Mas, sabe, não me acho uma pessoa distraída, pelo contrário, sempre presto atenção na aula, no que meus pais falam, nas reportagens cansativas do Fantástico. Sou cem por cento focado e quase nunca deixo de presenciar este mundo de...

— Felipe! — grita minha mãe estridente. — Seu pai tá na garagem te esperando. Tá demorando por quê?

Bom, talvez eu seja um pouco distraído, o que me faz chegar atrasado nos lugares, principalmente no colégio onde passo a maior parte do tempo. E hoje, por se tratar do primeiro dia de aula, não é diferente. No entanto, mesmo sabendo que estou com o tempo contra mim, não faço a menor questão de me apressar, pois chegar atrasado no colégio é a minha marca registrada, como o especial do Roberto Carlos é a marca do fim do ano, ser cancelado a do Twitter e baixa audiência a marca das novelas da Record.

Então rumo à porta de saída do apartamento cruzando a sala de piso laminado contando os passos, quando minha mãe grita outra vez antes que eu possa sair sem que ela se intrometa em algo.

— Leva um casaco. Está frio lá fora — diz, de algum lugar que não faço a menor ideia.

Estamos no último mês do verão e não acho que precisarei de um, porém, como moro em Curitiba, não posso confiar no tempo. Aqui, amanhecemos com 10 graus, almoçamos com 15, tomamos café da tarde com 21 e vamos dormir com 13.

Dou meia-volta e rumo ao meu quarto e o encontro extremamente bagunçado. Roupas espalhadas, prato com migalhas de pão, copo sujo de leite esquecido na escrivaninha do computador. Sério, quem fez essa bagunça? E a resposta é instantânea: Eu! Talvez devesse acrescentar "desorganizado" na minha lista de adjetivos.

Pego o casaco preto o jogo no ombro. O relógio pendurado defronte à minha cama berra comigo: "Felipe, você está mega atrasadooooo!". Não que eu não saiba, porém o tempo que perdi é bem maior do que havia planejado.

Saio apressado de casa batendo a porta atrás de mim e acelero o passo até o elevador. Aperto o botão freneticamente como se esse movimento interferisse na velocidade desse velho elevador que me estressa toda manhã, e não quero descer doze andares de escadas, apesar que minha panturrilha agradeceria, assim como meu condicionamento físico.

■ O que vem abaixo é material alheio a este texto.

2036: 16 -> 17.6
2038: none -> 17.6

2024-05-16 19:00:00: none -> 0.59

Finalmente chego ao subsolo onde fica a garagem. Caminho entre algumas vagas para chegar ao carro e, entrando pelo lado do passageiro, encontro o olhar furioso do meu pai que comprime a expressão carrancuda.

— Toda manhã a mesma coisa, senhor Felipe — murmura ele, movendo o bigode preto e preenchido para cima.

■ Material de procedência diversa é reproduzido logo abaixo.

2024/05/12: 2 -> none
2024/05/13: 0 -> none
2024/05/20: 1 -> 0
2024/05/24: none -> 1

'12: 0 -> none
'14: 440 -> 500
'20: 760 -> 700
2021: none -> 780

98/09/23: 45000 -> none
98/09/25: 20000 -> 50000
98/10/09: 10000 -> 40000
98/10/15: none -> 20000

— Em vez de brigar comigo, porque não dá partida e vamos logo? Estamos atrasados — tento fazer graça. Mas meu pai não acha!

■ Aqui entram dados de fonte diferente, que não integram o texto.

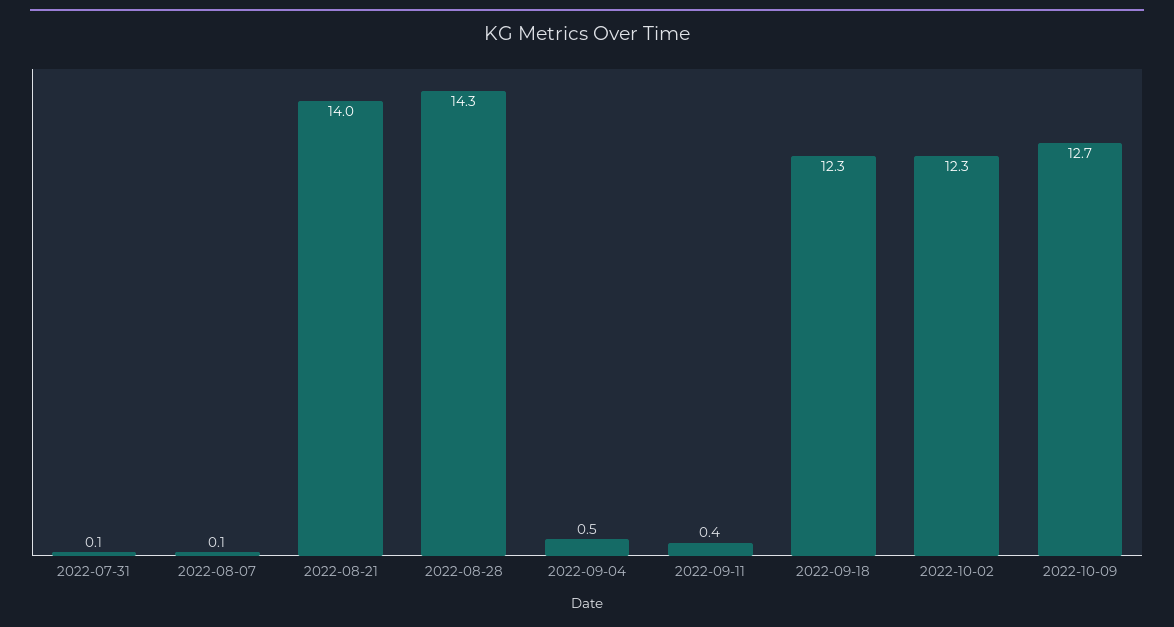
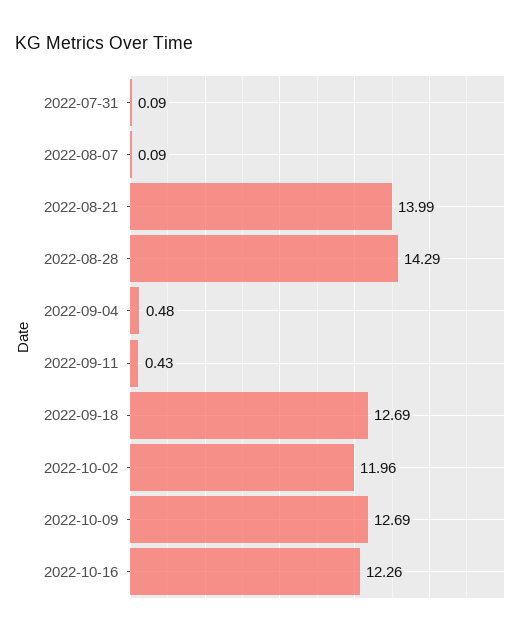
2022-09-18: 12.3 -> 12.69
2022-10-02: 12.3 -> 11.96
2022-10-16: none -> 12.26

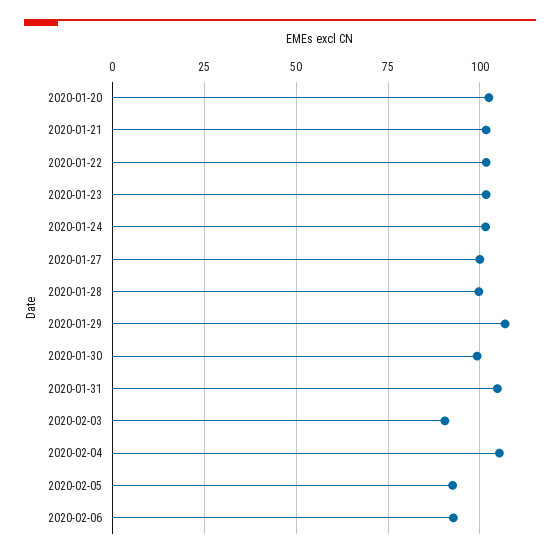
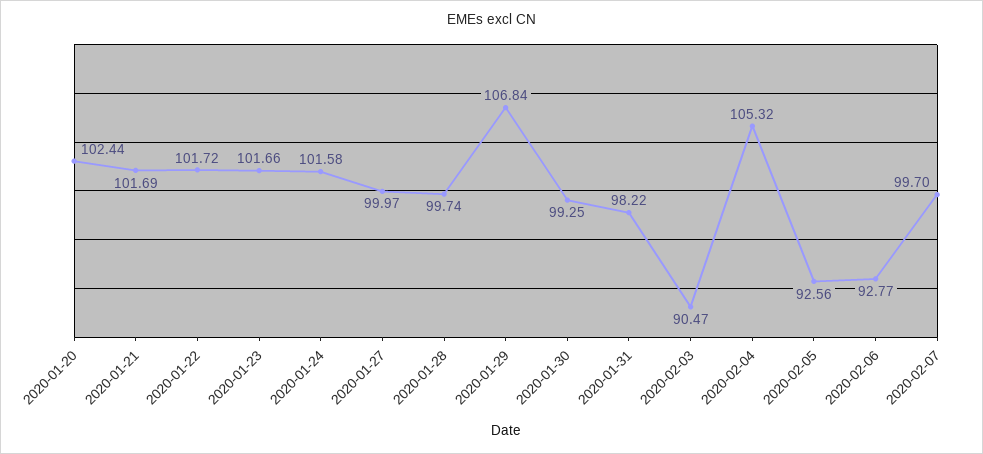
2020-01-31: 105 -> 98.22
2020-02-07: none -> 99.7

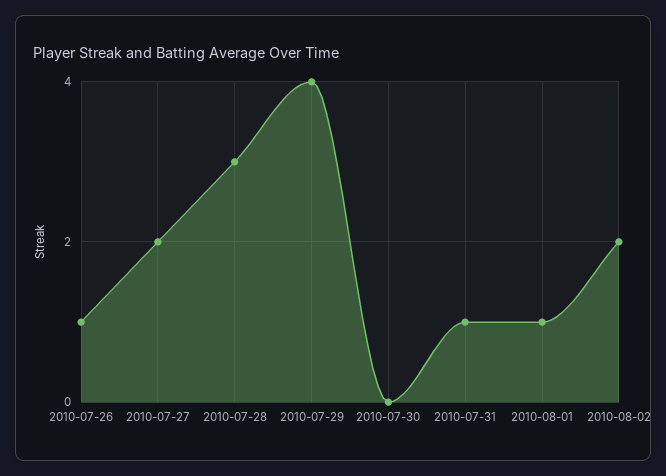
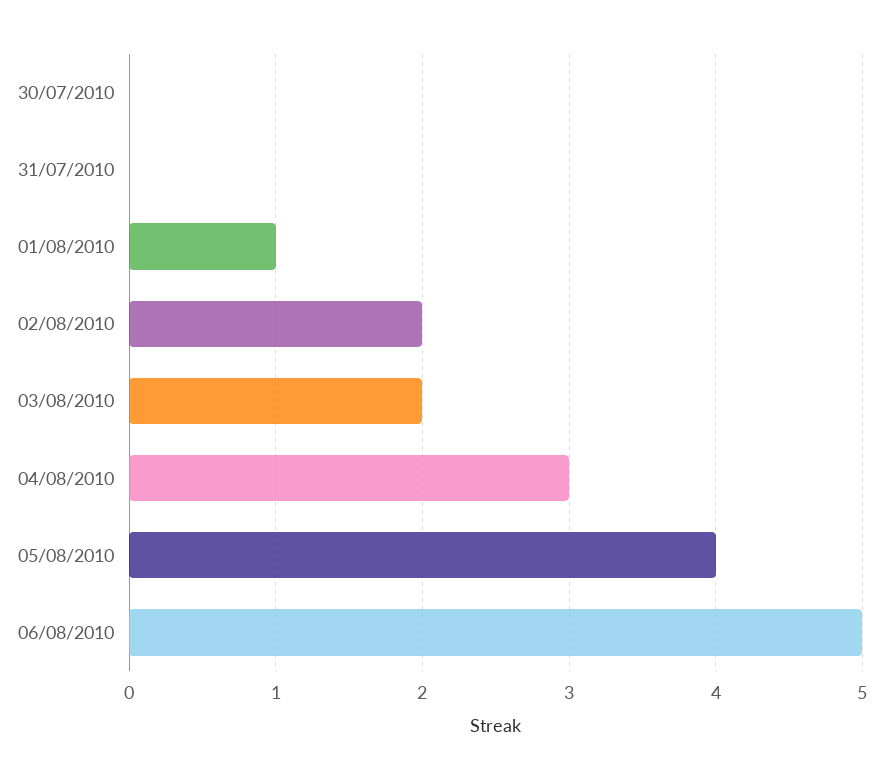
2010-07-26: 1 -> none
2010-07-27: 2 -> none
2010-07-28: 3 -> none
2010-07-29: 4 -> none
2010-07-31: 1 -> 0
03/08/2010: none -> 2
04/08/2010: none -> 3
05/08/2010: none -> 4
06/08/2010: none -> 5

Levo um tapa na cabeça vindo de uma pessoa sentada no banco detrás.

— Se eu chegar atrasada na faculdade, eu te mato! — profere Sara, meu carma dois anos mais velha.

Meu pai liga o carro e então saímos do subsolo encontrando a luz do dia assim que o veículo adentra o pavimento asfáltico. Quando chegamos ao colégio, mais que de pressa, saio do veículo jogando a mochila nas costas e acenando uma despedida ao meu pai. Para Sara, mostro a língua. Infantil, eu sei, mas é assim que gosto de tratar minha irmã.